Most U.S. officials have ignored Pakistan's attack on the Indian presence in Kabul. But Gen. Stanley McChrystal echoed the Pakistani refrain in his assessment of the prospects in Afghanistan, stating that "increasing Indian influence in Afghanistan is likely to exacerbate regional tensions and encourage Pakistani countermeasures in Afghanistan or India." This was a bombshell in New Delhi, and the Obama administration should make clear that it is not opposed to more Indian influence in Kabul. The U.S. goal should be a sovereign Afghanistan, not the creation of an anti-Indian Pakistani satellite state. To this end, the U.S. and NATO should encourage India and other regional powers to play a greater role in shaping Afghanistan's future and in setting the terms for a gradual U.S.-NATO withdrawal. So far, Indian assistance to Kabul has consisted of just $1.2 billion in economic aid and police training, but it could offer a valuable addition to the currently ineffectual U.S.-NATO effort to train the Afghan Army.
As President Obama has observed, the Kashmir issue "is obviously a tar pit, diplomatically." That is because it is not a territorial issue. In Indian eyes, the retention of a Muslim-majority Kashmir is necessary to preserve India's character as a secular state in which 160 million Muslims coexist uneasily with a Hindu majority. By the same token, Pakistan gives Kashmir top priority to vindicate its creation as an Islamic state.

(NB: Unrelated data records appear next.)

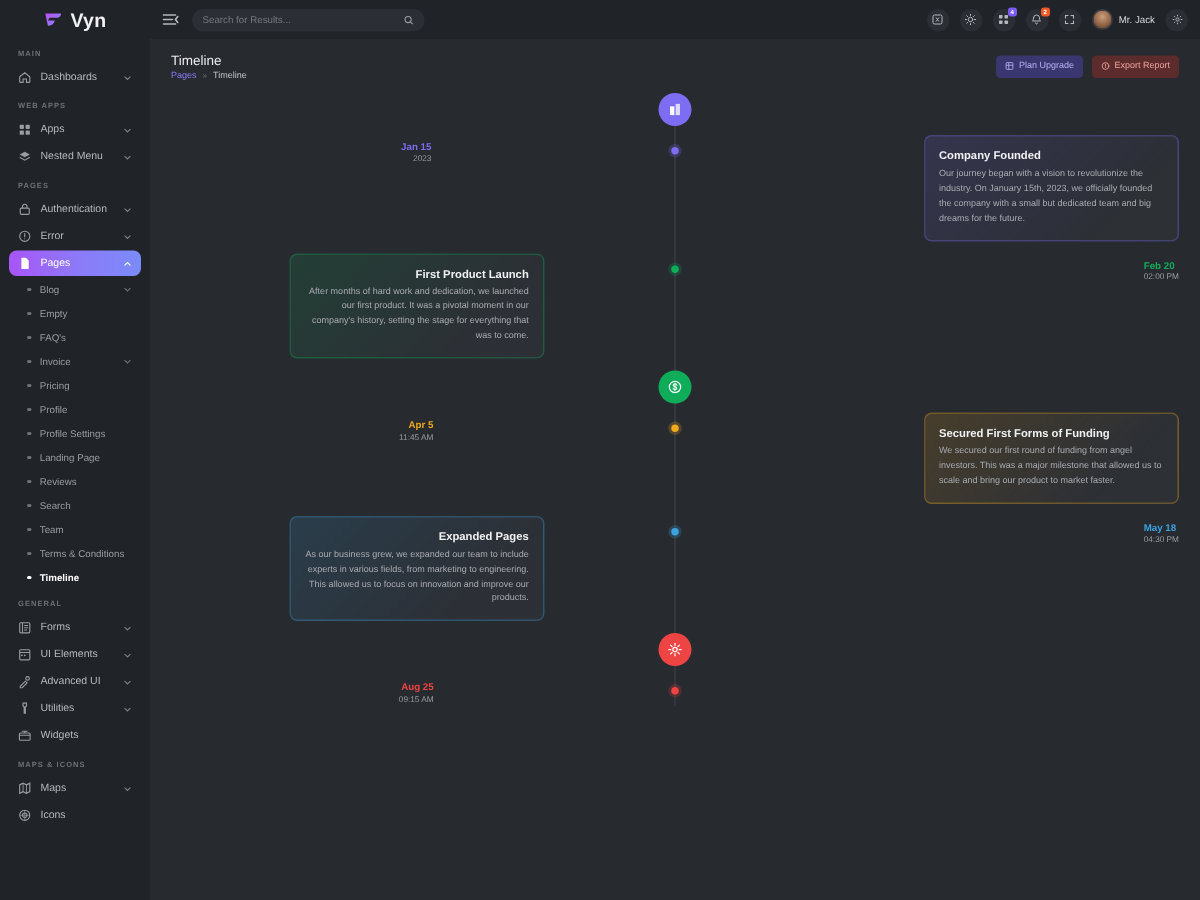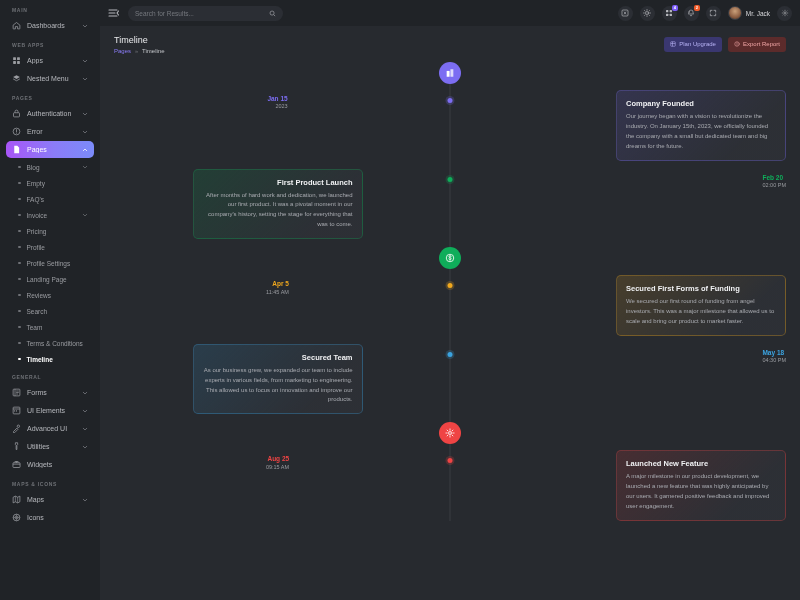--- a/index.html
+++ b/index.html
@@ -172,20 +172,34 @@
   .tl-card .bdy { font-size: 6px; line-height: 1.65; color: #a9abb1; }
   .tl-half.left .tl-card { text-align: right; }
   .tl-half.right .tl-card { text-align: left; }
 </style>
 </head>
 <body>
 
 <div class="app">
 
   <aside class="sidebar">
+    <div class="brand">
+      <span class="brand-logo">
+        <svg viewBox="0 0 24 24" width="14" height="14">
+          <defs>
+              <linearGradient id="lg" x1="0" y1="0" x2="1" y2="1">
+            <stop offset="0" stop-color="#c04ef5"></stop>
+                <stop offset="1" stop-color="#7b8bf9"></stop>
+          </linearGradient>
+            </defs>
+          <path d="M2 5h18c0 4-3 5-6 5H7l-2 3h8c-1 4-4 6-8 6z" fill="url(#lg)"></path>
+        </svg>
+      </span>
+      <span class="brand-name">Vyn</span>
+    </div>
 
     <nav class="nav" id="nav-root">
         <div class="nav-section">MAIN</div>
         <div class="nav-item">
           <span class="ico">
             <svg viewBox="0 0 24 24">
               <path d="M3 11l9-7 9 7v9a1 1 0 01-1 1h-5v-6H9v6H4a1 1 0 01-1-1z" fill="none" stroke="currentColor" stroke-width="2"></path>
             </svg>
           </span>
           <span class="lbl">Dashboards</span>
@@ -583,21 +597,21 @@
               <div class="tl-card" style="background:linear-gradient(135deg,rgba(240,168,30,0.16) 0%, rgba(45,48,54,0.95) 75%);border-color:rgba(240,168,30,0.3)">
                 <div class="ttl">Secured First Forms of Funding</div>
                 <div class="bdy">We secured our first round of funding from angel investors. This was a major milestone that allowed us to scale and bring our product to market faster.</div>
               </div>
             </div>
             <span class="marker" style="background:#f0a81e;box-shadow:0 0 0 2px rgba(240,168,30,0.22)"></span>
           </div>
           <div class="tl-row">
             <div class="tl-half left">
               <div class="tl-card" style="background:linear-gradient(135deg,rgba(59,163,224,0.16) 0%, rgba(45,48,54,0.95) 75%);border-color:rgba(59,163,224,0.3)">
-                <div class="ttl">Secured Team</div>
+                <div class="ttl">Expanded Pages</div>
                 <div class="bdy">As our business grew, we expanded our team to include experts in various fields, from marketing to engineering. This allowed us to focus on innovation and improve our products.</div>
               </div>
             </div>
             <div class="tl-half right">
               <div class="tl-date">
                 <span class="d1" style="color:#3ba3e0">May 18</span>
                 <span class="d2">04:30 PM</span>
               </div>
             </div>
             <span class="marker" style="background:#3ba3e0;box-shadow:0 0 0 2px rgba(59,163,224,0.22)"></span>
@@ -610,25 +624,19 @@
               </svg>
             </span>
           </div>
           <div class="tl-row">
             <div class="tl-half left">
               <div class="tl-date">
                 <span class="d1" style="color:#ef4444">Aug 25</span>
                 <span class="d2">09:15 AM</span>
               </div>
             </div>
-            <div class="tl-half right">
-              <div class="tl-card" style="background:linear-gradient(135deg,rgba(239,68,68,0.16) 0%, rgba(45,48,54,0.95) 75%);border-color:rgba(239,68,68,0.3)">
-                <div class="ttl">Launched New Feature</div>
-                <div class="bdy">A major milestone in our product development, we launched a new feature that was highly anticipated by our users. It garnered positive feedback and improved user engagement.</div>
-              </div>
-            </div>
             <span class="marker" style="background:#ef4444;box-shadow:0 0 0 2px rgba(239,68,68,0.22)"></span>
           </div>
         </div>
     </div>
 
   </div>
 </div>
 
 </body></html>

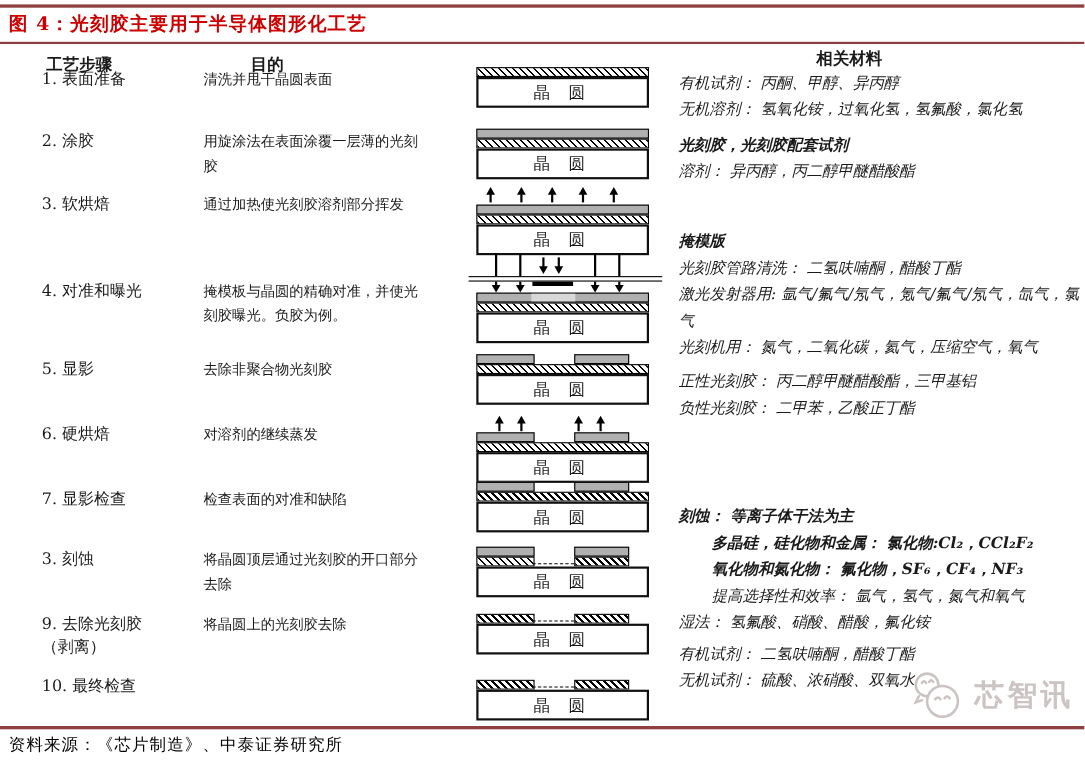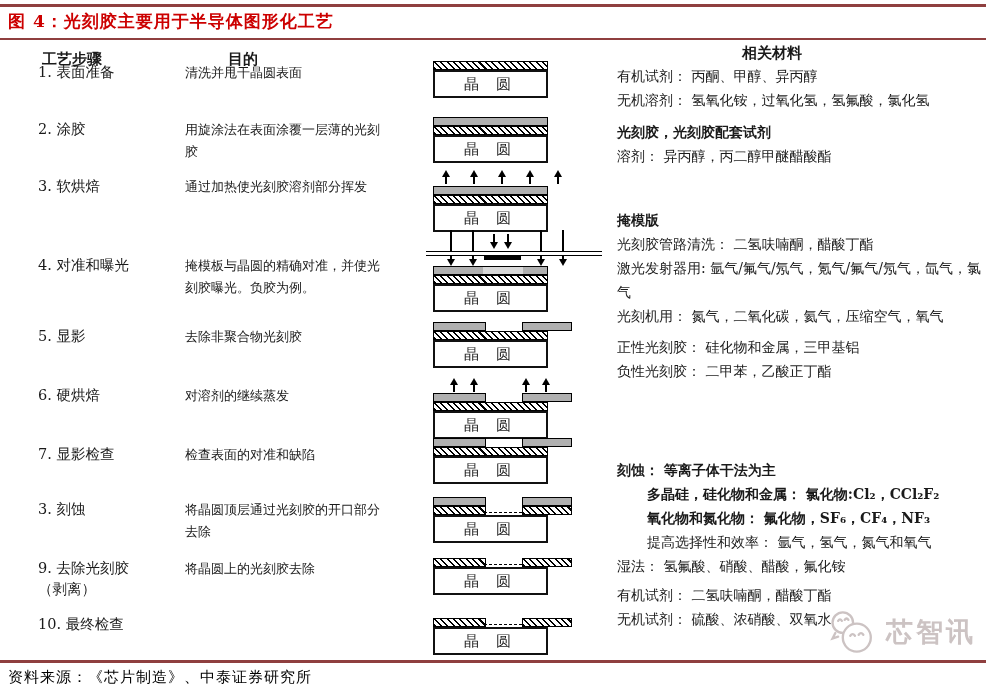--- a/index.html
+++ b/index.html
@@ -19,42 +19,42 @@
   #head-steps{left:42px;top:50px;}
   #head-purpose{left:228px;top:50px;}
   #head-materials{left:742px;top:44px;}
 
   
   .step-label{position:absolute;left:38px;width:150px;font-size:14.5px;line-height:21px;white-space:pre-line;}
   .step-purpose{position:absolute;left:185px;width:200px;font-size:13px;line-height:22px;}
 
   
   .diag{position:absolute;left:433px;width:139px;}
-  .layer{position:absolute;left:0;width:115px;box-sizing:border-box;}
+  .layer{position:absolute;left:0;width:157px;box-sizing:border-box;}
   .hatch{height:9px;border:1px solid #000;
          background:repeating-linear-gradient(45deg,#000 0 1.5px,#fff 1.5px 4.5px);}
   .gray{height:9px;background:#b0b0b0;border:1px solid #000;}
   .seg-l{width:53px;}
   .seg-r{left:89px;width:50px;}
   .wbox{height:28px;background:#fff;border:2px solid #111;text-align:center;
         font-size:15px;letter-spacing:6px;line-height:25px;}
   .dash{position:absolute;left:51px;width:38px;height:0;border-bottom:1.5px dashed #000;}
   .arr{position:absolute;width:2px;background:#000;}
   .arr::after{content:"";position:absolute;left:-3.5px;width:0;height:0;
               border-left:4.5px solid transparent;border-right:4.5px solid transparent;}
   .arr.up::after{top:-6px;border-bottom:7px solid #000;}
   .arr.down::after{bottom:-6px;border-top:7px solid #000;}
   .plate{position:absolute;left:-7px;width:176px;height:5px;background:#fff;
          border-top:1.5px solid #000;border-bottom:1.5px solid #000;box-sizing:border-box;}
   .opaque{position:absolute;left:51px;width:37px;height:4px;background:#000;}
   .lite{position:absolute;left:50px;width:40px;height:7px;background:#d8d8d8;}
 
   
   .mat-block{position:absolute;left:617px;width:369px;font-size:14px;line-height:24px;}
-  .mat-line{min-height:24px;}
+  .mat-line{min-height:24px;font-style:italic;}
   .bold{font-weight:bold;}
   .indent{padding-left:30px;}
 
   
   #watermark{position:absolute;left:826px;top:604px;display:flex;align-items:center;z-index:3;}
   #wm-text{font-size:27px;font-weight:bold;color:#ccc3c3;letter-spacing:3px;margin-left:4px;
            font-family:"DejaVu Sans","Liberation Sans",sans-serif;}
 </style>
 </head>
 <body>
@@ -186,21 +186,21 @@
   </div>
 
   <div class="mat-block" style="top:208px">
     <div class="mat-line bold">掩模版</div>
     <div class="mat-line">光刻胶管路清洗： 二氢呋喃酮，醋酸丁酯</div>
     <div class="mat-line">激光发射器用: 氩气/氟气/氖气，氪气/氟气/氖气，氙气，氯气</div>
     <div class="mat-line">光刻机用： 氮气，二氧化碳，氦气，压缩空气，氧气</div>
   </div>
 
   <div class="mat-block" style="top:335px">
-    <div class="mat-line">正性光刻胶： 硅化物和金属，三甲基铝</div>
+    <div class="mat-line">正性光刻胶： 丙二醇甲醚醋酸酯，三甲基铝</div>
     <div class="mat-line">负性光刻胶： 二甲苯，乙酸正丁酯</div>
   </div>
 
   <div class="mat-block" style="top:458px">
     <div class="mat-line bold">刻蚀： 等离子体干法为主</div>
     <div class="mat-line bold indent">多晶硅，硅化物和金属： 氯化物:Cl₂，CCl₂F₂</div>
     <div class="mat-line bold indent">氧化物和氮化物： 氟化物，SF₆，CF₄，NF₃</div>
     <div class="mat-line indent">提高选择性和效率： 氩气，氢气，氮气和氧气</div>
     <div class="mat-line">湿法： 氢氟酸、硝酸、醋酸，氟化铵</div>
   </div>

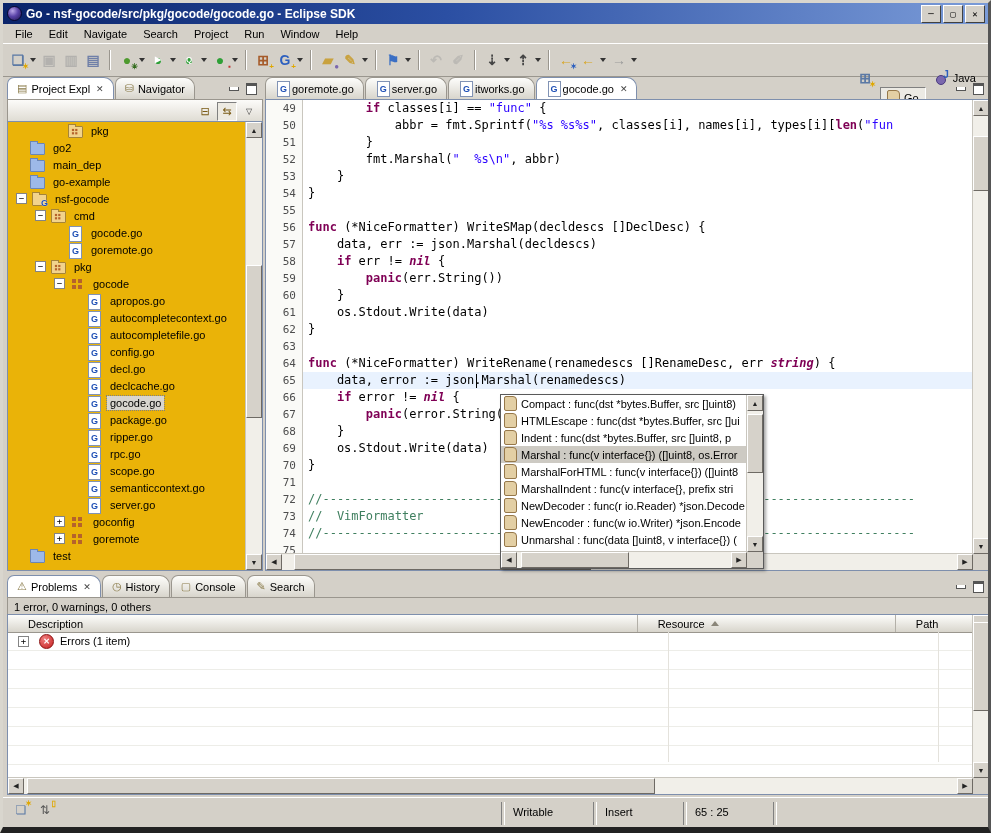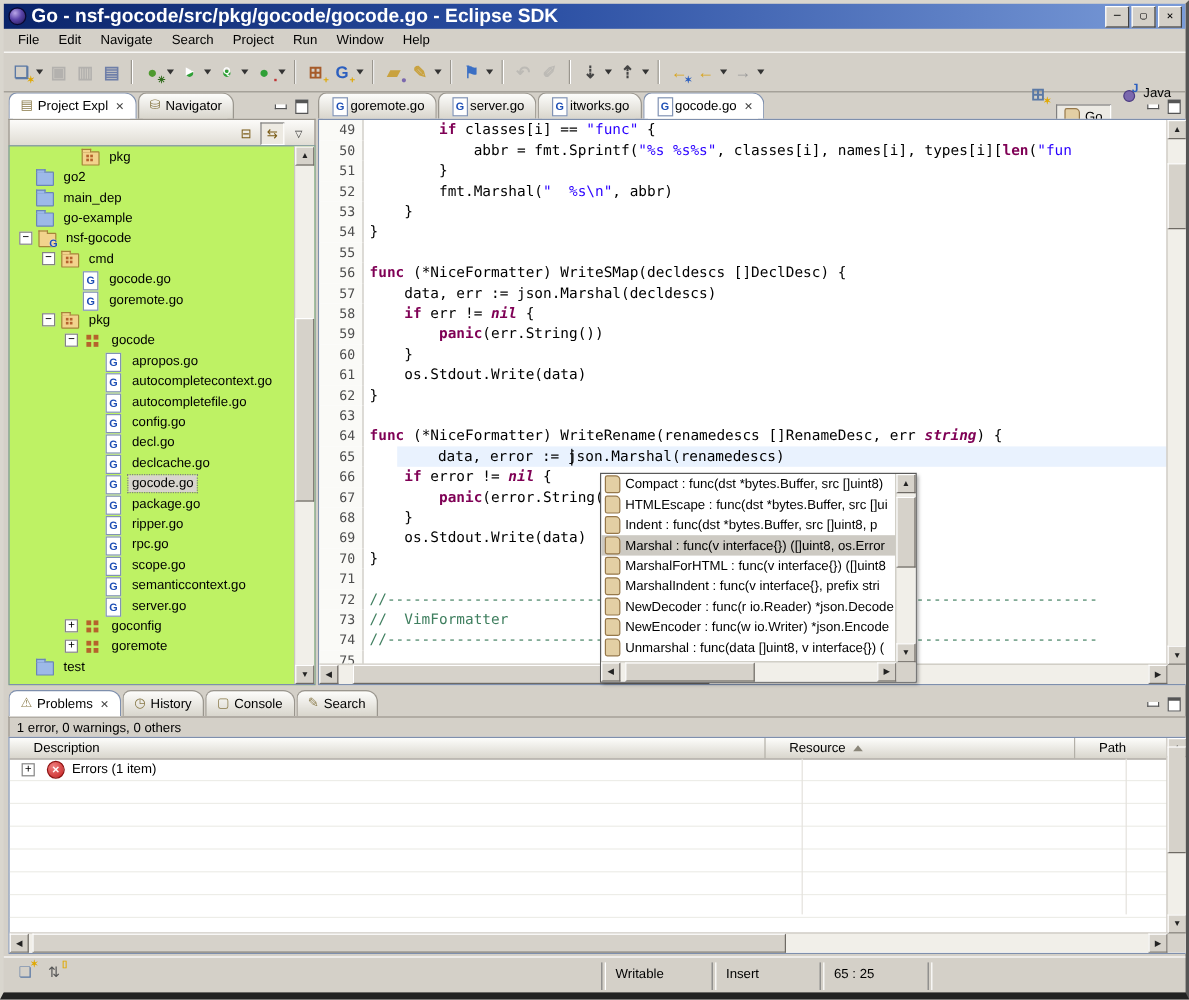--- a/index.html
+++ b/index.html
@@ -7,21 +7,21 @@
        font-family:"Liberation Sans",sans-serif;font-size:11px;color:#000;
        border-left:3px solid #D9D6CE;border-top:3px solid #D9D6CE;
        border-right:3px solid #555;border-bottom:6px solid #222;box-sizing:border-box;}
   
   .titlebar{position:absolute;left:0;top:0;right:0;height:21px;
     background:linear-gradient(90deg,#0A246A 0%,#2B4FA3 45%,#7A9BD8 100%);
     display:flex;align-items:center;padding:0 3px;}
   .tb-logo{width:15px;height:15px;border-radius:50%;margin:0 4px 0 1px;
     background:radial-gradient(circle at 35% 30%,#B9A6E8 0%,#5A43A8 45%,#1E1650 100%);
     border:1px solid #0A0830;box-sizing:border-box;}
-  .tb-title{color:#fff;font-weight:bold;font-size:16px;flex:1;white-space:nowrap;overflow:hidden;}
+  .tb-title{color:#fff;font-weight:bold;font-size:12px;flex:1;white-space:nowrap;overflow:hidden;}
   .tb-btns{display:flex;gap:2px;}
   .wbtn{width:18px;height:16px;background:#D4D0C8;border:1px solid;border-color:#FFF #404040 #404040 #FFF;
     display:flex;align-items:center;justify-content:center;font-size:9px;font-weight:bold;font-family:"DejaVu Sans Mono",monospace;}
   
   .menubar{position:absolute;left:0;top:21px;right:0;height:19px;display:flex;align-items:center;padding-left:4px;}
   .menu-item{padding:2px 8px;}
   
   .toolbar{position:absolute;left:0;top:40px;right:0;height:32px;border-top:1px solid #fff;
     border-bottom:1px solid #9A968E;display:flex;align-items:center;padding-left:4px;}
   .tb-sep{width:1px;height:20px;background:#9A968E;border-right:1px solid #fff;margin:0 5px;}
@@ -52,21 +52,21 @@
   .mmbtn{width:15px;height:13px;display:flex;align-items:center;justify-content:center;font-size:8px;color:#333;}
   .minb:after{content:"";width:8px;height:3px;border:1px solid #555;border-top:none;background:#fff;}
   .maxb:after{content:"";width:9px;height:8px;border:1px solid #555;border-top:3px solid #555;background:#fff;}
   
   #explorer{position:absolute;left:4px;top:74px;width:256px;height:494px;}
   #exp-toolbar{position:absolute;left:0;top:22px;right:0;height:22px;border:1px solid #9A968E;border-bottom:none;
     background:linear-gradient(#FCFBF9,#DEDBD2);display:flex;justify-content:flex-end;align-items:center;gap:3px;padding-right:4px;}
   .small-tool{width:18px;height:17px;display:flex;align-items:center;justify-content:center;font-size:11px;color:#7A5B16;}
   .small-tool.pressed{background:#EDEAE2;border:1px solid;border-color:#808080 #FFF #FFF #808080;}
   .viewmenu{font-size:8px;color:#333;}
-  #tree-area{position:absolute;left:0;top:44px;right:0;bottom:0;background:#bef264;border:1px solid #7E8FAD;overflow:hidden;}
+  #tree-area{position:absolute;left:0;top:44px;right:0;bottom:0;background:#eab308;border:1px solid #7E8FAD;overflow:hidden;}
   #tree{position:absolute;left:0;top:0;right:16px;bottom:0;overflow:hidden;}
   .trow{height:17px;display:flex;align-items:center;white-space:nowrap;}
   .texp{width:9px;height:9px;border:1px solid #848484;background:#fff;display:flex;align-items:center;justify-content:center;
     font-size:9px;line-height:7px;font-family:"DejaVu Sans Mono",monospace;flex:none;margin-right:4px;}
   .texp.none{border:none;background:none;}
   .ticn{width:16px;height:14px;position:relative;flex:none;margin-right:5px;}
   .fold{position:absolute;left:1px;top:2px;width:13px;height:10px;border:1px solid #6B86B5;background:#9DB9E8;border-radius:1px;}
   .fold:before{content:"";position:absolute;left:-1px;top:-3px;width:6px;height:2px;background:#9DB9E8;border:1px solid #6B86B5;border-bottom:none;}
   .fold.gold{background:#F2D38C;border-color:#A58439;}
   .fold.gold:before{background:#F2D38C;border-color:#A58439;}
@@ -75,21 +75,21 @@
   .badgeG{position:absolute;right:-1px;bottom:-2px;color:#1E4FB5;font-weight:bold;font-size:9px;text-shadow:0 0 1px #fff;}
   .gofile{position:absolute;left:2px;top:0;width:11px;height:14px;background:#fff;border:1px solid #8193B5;
     display:flex;align-items:center;justify-content:center;color:#1E4FB5;font-weight:bold;font-size:9px;}
   .tlabel{padding:1px 3px;}
   .trow.sel .tlabel{background:#D8D5CE;outline:1px dotted #808080;}
   
   #editor{position:absolute;left:262px;top:74px;width:725px;height:494px;}
   #ed-body{position:absolute;left:0;top:22px;right:0;bottom:0;background:#fff;border:1px solid #7E8FAD;overflow:hidden;}
   #code-wrap{position:absolute;left:0;top:0;right:16px;bottom:16px;overflow:hidden;}
   .crow{height:17px;display:flex;white-space:pre;font-family:"DejaVu Sans Mono",monospace;font-size:12px;line-height:17px;}
-  .crow.hl .ctext{background:#E9F2FE;margin-left:28px;}
+  .crow.hl .ctext{background:#E9F2FE;}
   .lnum{width:30px;flex:none;text-align:right;padding-right:6px;color:#4D4D4D;font-size:11px;
     background:#FAFAF7;border-right:1px solid #C9C6BE;}
   .ctext{padding-left:5px;flex:1;overflow:hidden;}
   .tk-k{color:#7F0055;font-weight:bold;}
   .tk-ki{color:#7F0055;font-weight:bold;font-style:italic;}
   .tk-s{color:#2A00FF;}
   .tk-c{color:#3F7F5F;}
   #caret{position:absolute;width:1px;height:14px;background:#000;}
   
   .sbv{position:absolute;top:0;right:0;bottom:16px;width:16px;background:#F1EFE9;border-left:1px solid #C9C6BE;}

To be sure, significant progress was made during former president Pervez Musharraf's regime in exploring the terms for a thaw in Kashmir. But no proposal for a "grand bargain" would have any chance of success unless Islamabad prosecutes the perpetrators of the Mumbai attacks and destroys the Islamist paramilitary forces that threaten India and Pakistan. This is extremely unlikely, given the grip of Islamist sympathizers on the Pakistan Army. So while the U.S. should continue to give large-scale development aid to Pakistan, the focus of its attention in South Asia should shift to India—one of the few bright spots on the U.S. global horizon.
Selig Harrison is director of the Asia Program at the Center for International Policy and a senior scholar of the Woodrow Wilson International Center for Scholars.